Make an exact copy of the entries below, with all images left out.

─── RECORDS SHOWN

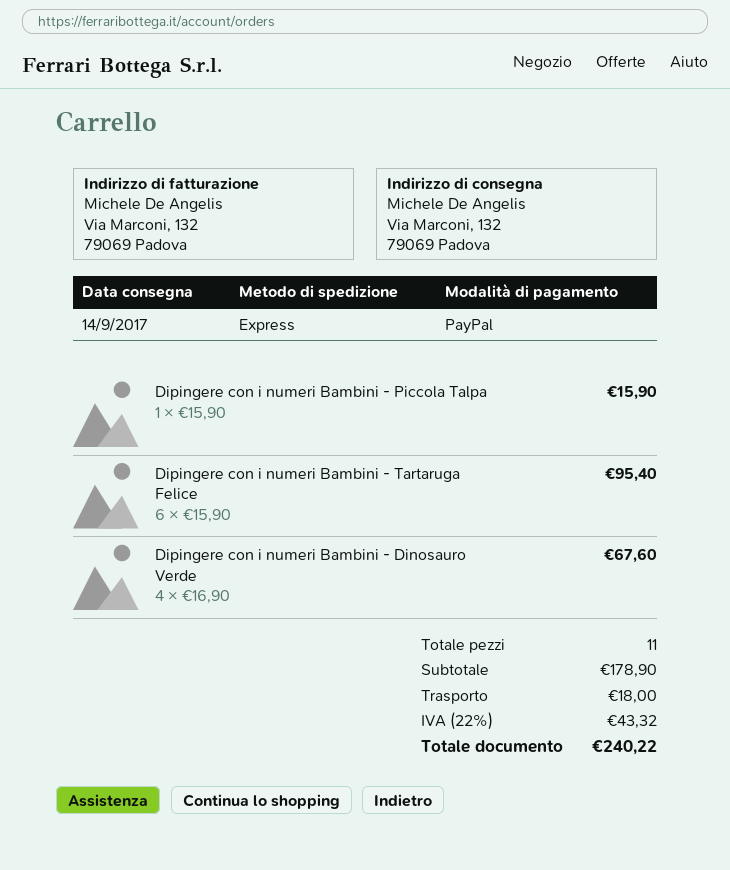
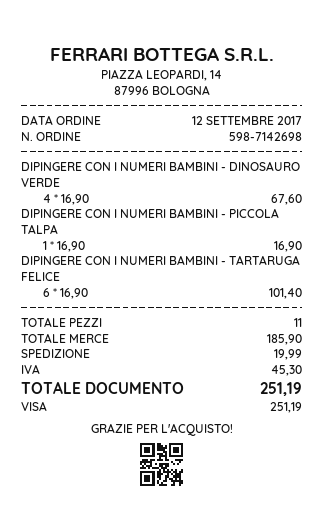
payment method: PayPal -> Visa
Dipingere con i numeri Bambini - Piccola Talpa: 1 x 15.90 = 15.90 -> 1 x 16.90 = 16.90
Dipingere con i numeri Bambini - Tartaruga Felice: 6 x 15.90 = 95.40 -> 6 x 16.90 = 101.40
subtotal: 178.90 -> 185.90
shipping: 18.00 -> 19.99
tax: 43.32 -> 45.30
total: 240.22 -> 251.19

──────

:: TASK SOLUTION ::
payment method: PayPal -> Visa
Dipingere con i numeri Bambini - Piccola Talpa: 1 x 15.90 = 15.90 -> 1 x 16.90 = 16.90
Dipingere con i numeri Bambini - Tartaruga Felice: 6 x 15.90 = 95.40 -> 6 x 16.90 = 101.40
subtotal: 178.90 -> 185.90
shipping: 18.00 -> 19.99
tax: 43.32 -> 45.30
total: 240.22 -> 251.19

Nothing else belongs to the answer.